NASCAR fans should mark the day on their calendars: June 2 is “National Bubba Day.”

To go along with some of society’s most famous Bubbas, like former President Wiliam “Bubba” Clinton and former NFL star and actor Charles “Bubba” Smith, Cup Series driver Bubba Wallace is making a name for himself among those who share his moniker.

Bubba Wallace wears the name with pride.

Bubba Wallace is beginning to make a name for himself

NASCAR Cup Series’ Bubba Wallace, who is the driver of the No. 43 Chevrolet, takes a selfie with fellow drivers at Talladega Superspeedway on June 22, 2020 | Chris Graythen/Getty Images 
 

Bubba, according to dictionary.com, is Southern slang for “brother.”

So how did “Bubba Wallace” become the driver’s life-long calling card?

When he was born, 5-year-old Brittany began calling her baby brother “Bubba.”

“It stuck,” Wallace told kentucky.com.

Bubba Wallace does have a given name.

Can you guess it?

Well?

Most do not know because Bubba is about the only name he goes by, both on and off the track. For the record, it’s Darrell Wallace Jr.

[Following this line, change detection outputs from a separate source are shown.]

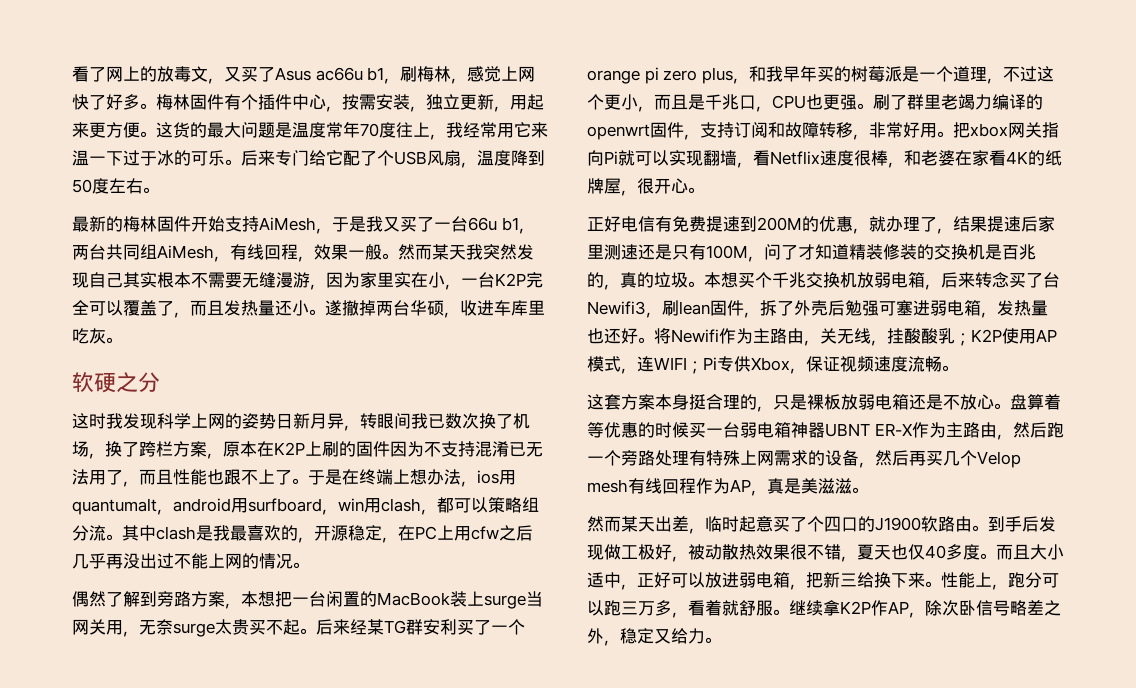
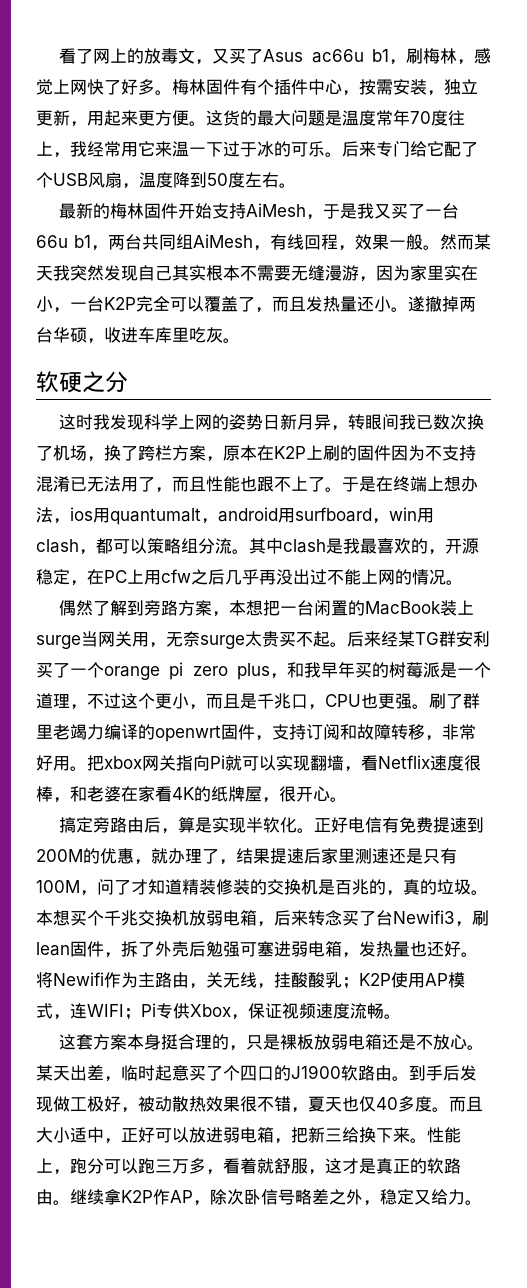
(704, 190) none -> [59,817,315,834] 搞定旁路由后，算是实现半软化。
[1010,394,1061,410] [587,422,1064,440] [587,450,1021,468] [587,478,868,496] [587,516,621,532] 盘算着等优惠的时候买一台弱电箱神器UBNT ER-X作为主路由，然后跑一个旁路处理有特殊上网需求的设备，然后再买几个Velop mesh有线回程作为AP，真是美滋滋。 // 然而 -> (485, 1047) none
(773, 608) none -> [308,1158,461,1175] [36,1189,53,1205] ，这才是真正的软路由

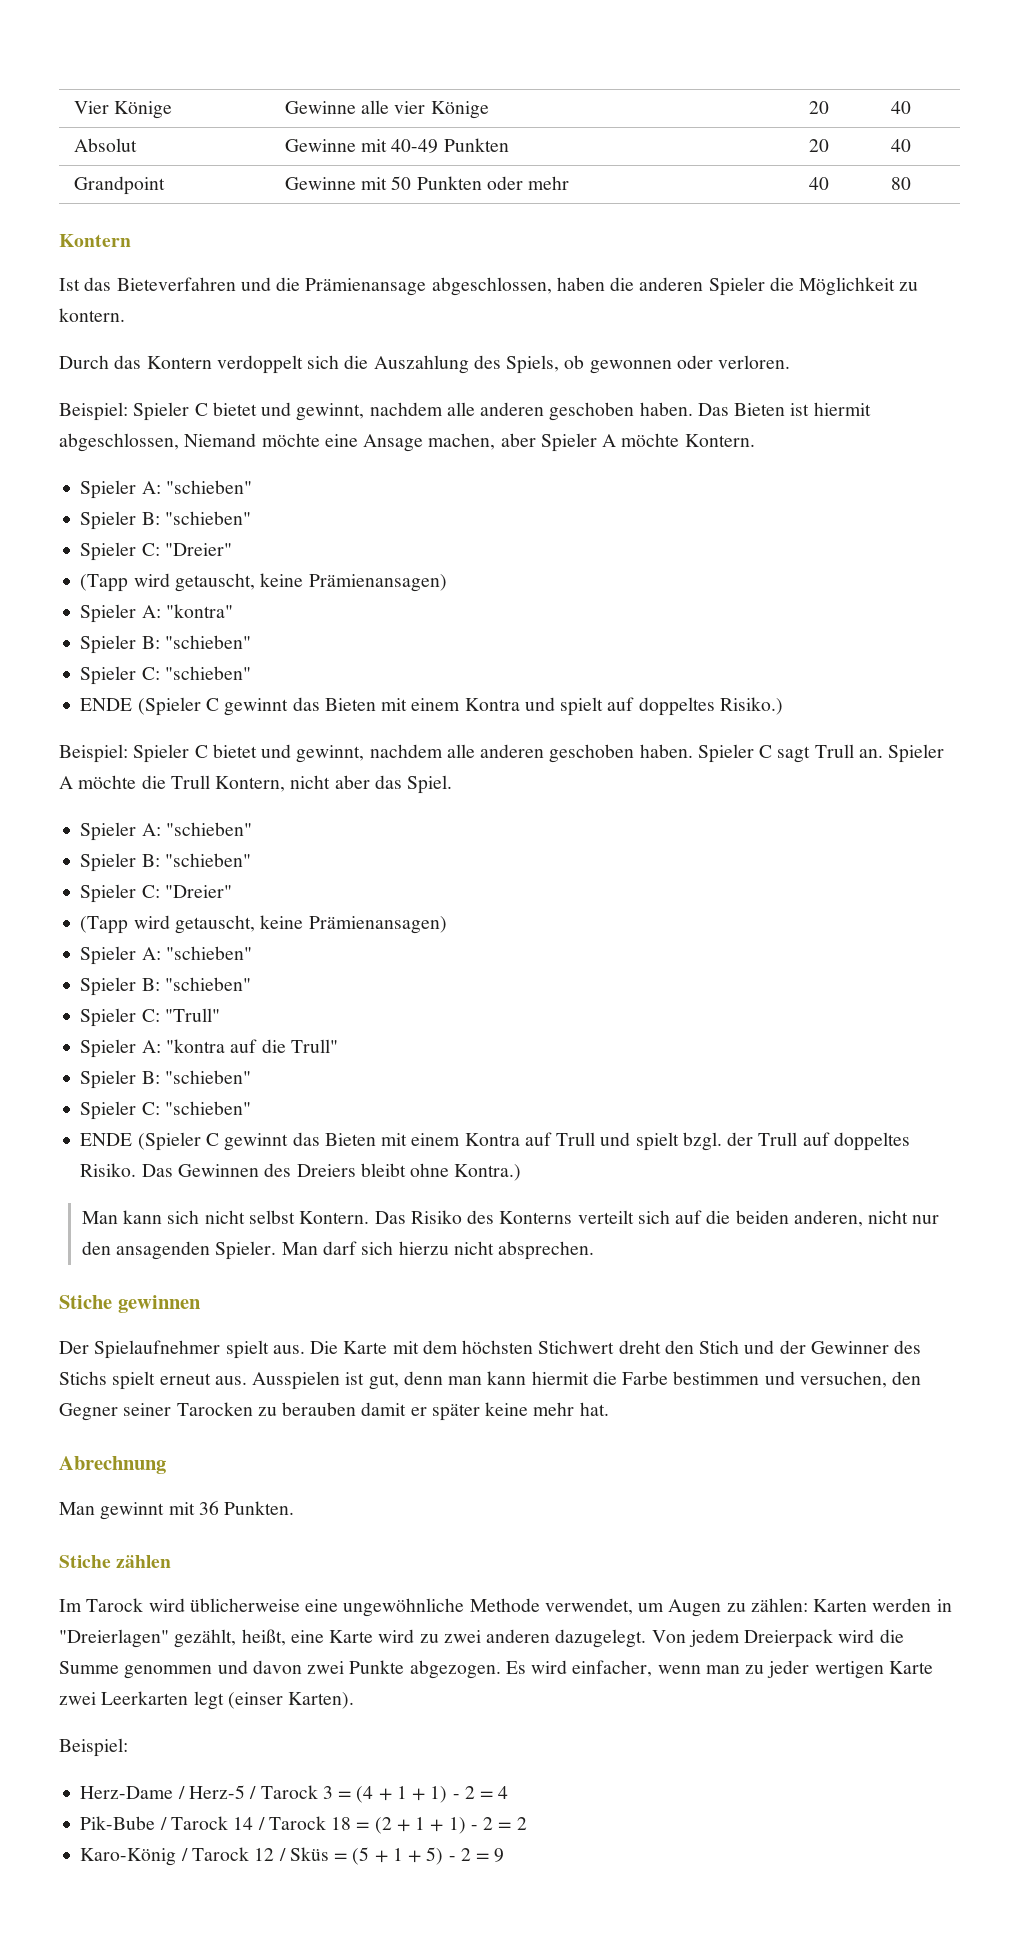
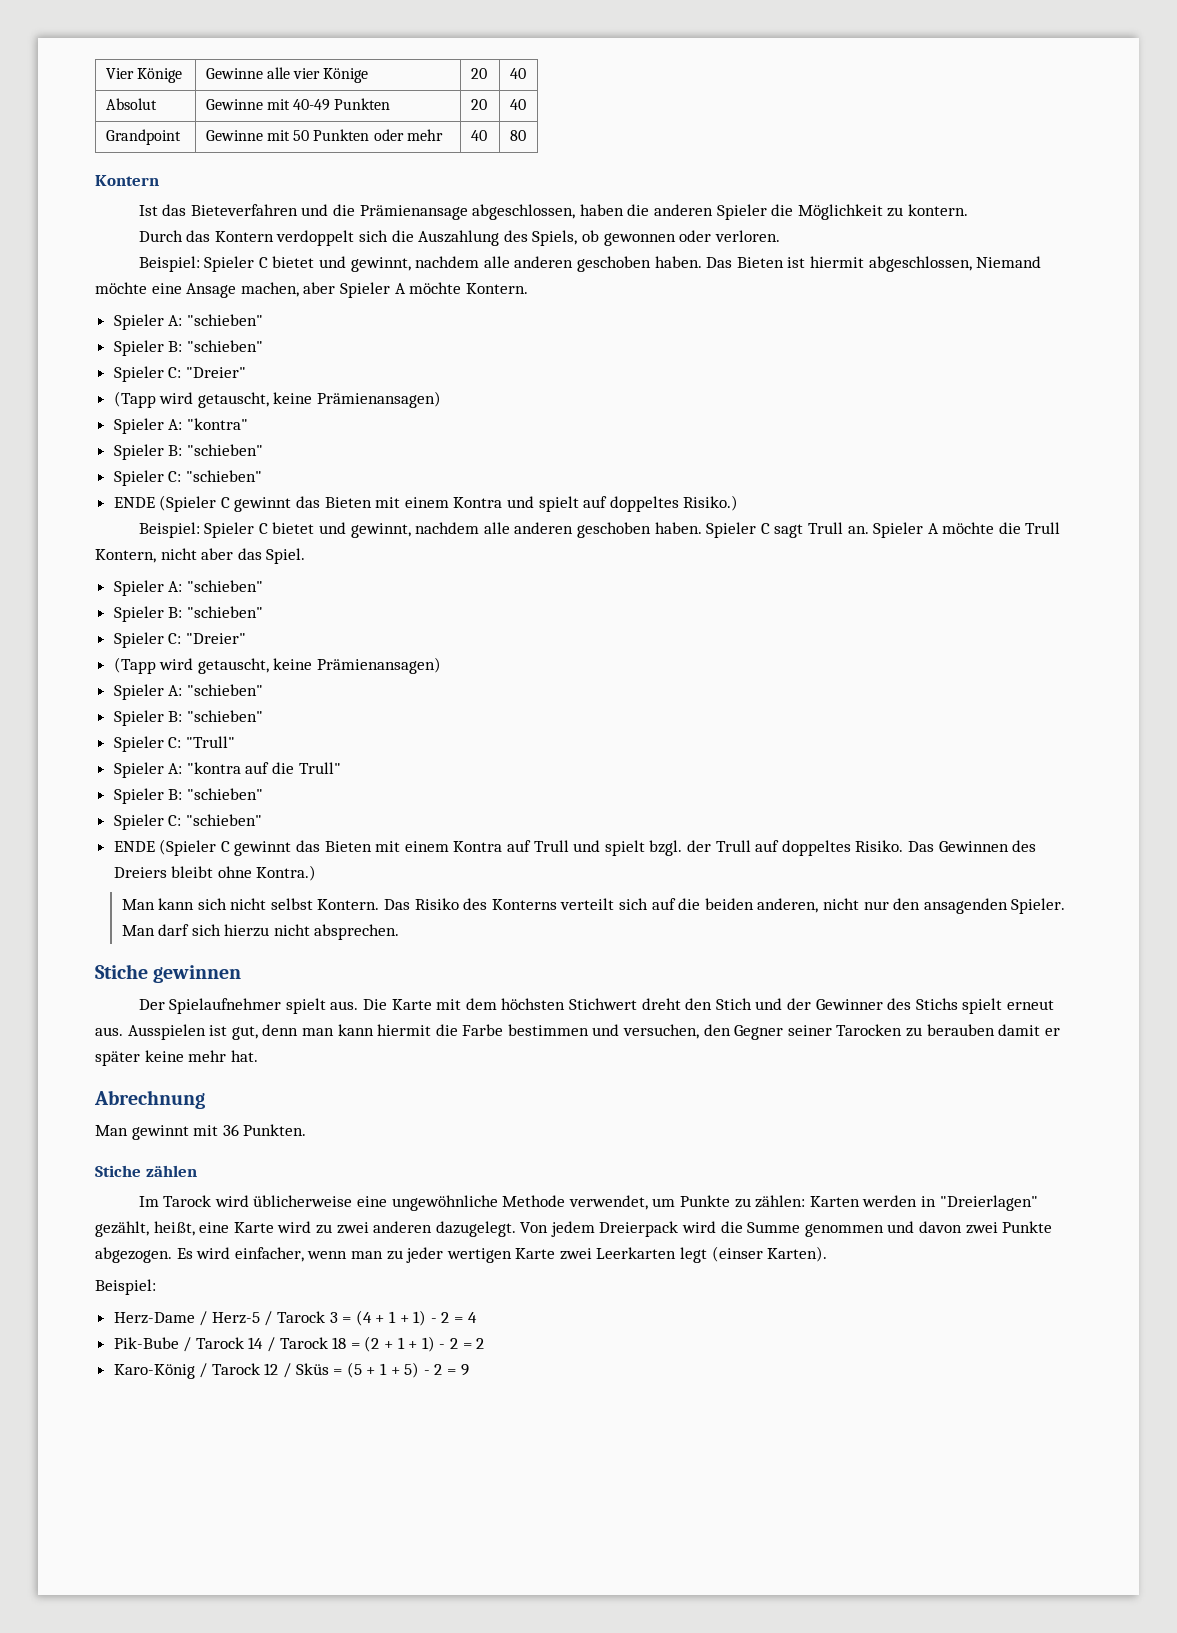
[668,1599,722,1617] Augen -> [679,1195,730,1207] Punkte

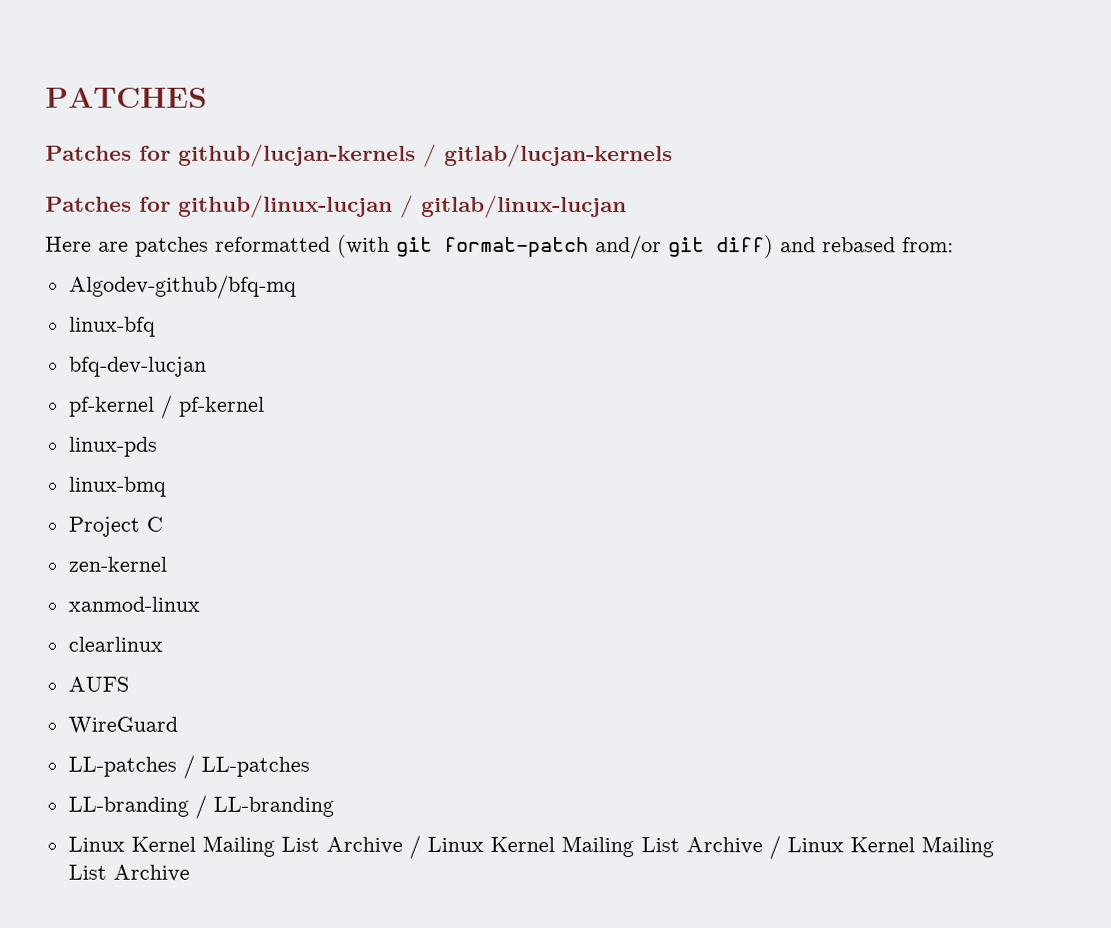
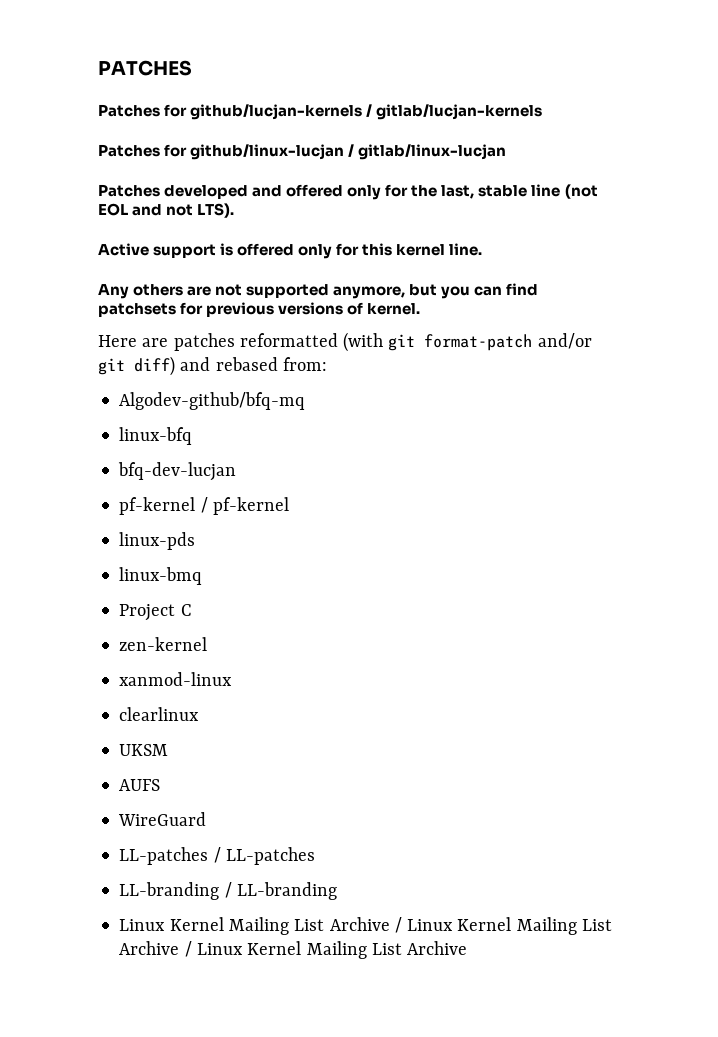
(627, 206) none -> [98,184,598,200] [98,203,235,218] [98,243,483,259] [98,283,539,299] [98,302,421,317] // Patches developed and offered only for the last, stable line (not EOL and not LTS). // Active support is offered only for this kernel line. // Any others are not supported anymore, but you can find patchsets for previous versions of kernel.
(163, 644) none -> [119,744,169,756] // UKSM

“I kind of like (having a nickname),” Wallace said. “At the racetrack, I don’t get confused with my dad. People just say, ‘Hey, Bubba.’ “

People are talking more about Bubba.

They are talking about a history-making win, capturing the YellaWood 500 at Talladega Superspeedway on Oct. 3.

They are talking about his engagement with Amanda Carter.

More than anything else, though, NASCAR insiders identify Wallace as one of the industry’s most critical up-and-coming drivers.

NASCAR experiencing cultural change

Since 1948, the year NASCAR was founded, only two black drivers have taken the checkered flag, Wallace and Wendell Scott.

Scott’s Premier Cup victory, which came in 1963 at Speedway Park in Florida, raised controversy when the driver was denied the trophy and an opportunity to pose with a white girl who was scheduled to present the award. He also was initially denied being declared the race winner.

Driver Buck Baker, a white driver, received the award and posed for photographs with the trophy girl. A few hours later, after protesting the results, Scott was named the race winner. The trophy, however, vanished. Scott died in 1990 and last August, his family received a replica trophy, nearly 60 years later.

Wallace’s mother, a former track and field competitor at the University of Tennessee, is Black, and his father is white. He understands his growing relevance in NASCAR society.

The industry’s marketing footprint is rooted in the Southern states, populated predominately by white working-class males.

But society is changing, and NASCAR is attempting to become more multiculturally diverse. Wallace is fueling the change.

The victory was the first for the Michael Jordan-owned 23XI Racing and came at the track where Wallace experienced an apparent act of racism. Last year, Wallace’s team discovered a noose in his garage stall.

Wallace said that type of social pressure has existed since he started racing go-karts.

“Yeah, there is some pressure,” Wallace said. “But I just need to have my focus on winning races. If I do that, everything else will be good.”

Bubba Wallace’s top 20 finishes was not being like Mike

Is Wallace the “Tiger Woods of NASCAR?”

Time will tell.

Before his landmark victory, Wallace mostly struggled through the first season under Jordan’s ownership. Through 28 races, he compiled just two top-10 finishes, and 13 times he placed worse than 21st.

That’s not being like Mike.

Executing a late-season shakeup last month, Jordan brought in Bootie Barker to replace Mike Wheeler as crew chief. The win showcased their early chemistry.

Now, Wallace just needs to collect several more career victories and he, too, could be included among history’s elite Bubbas.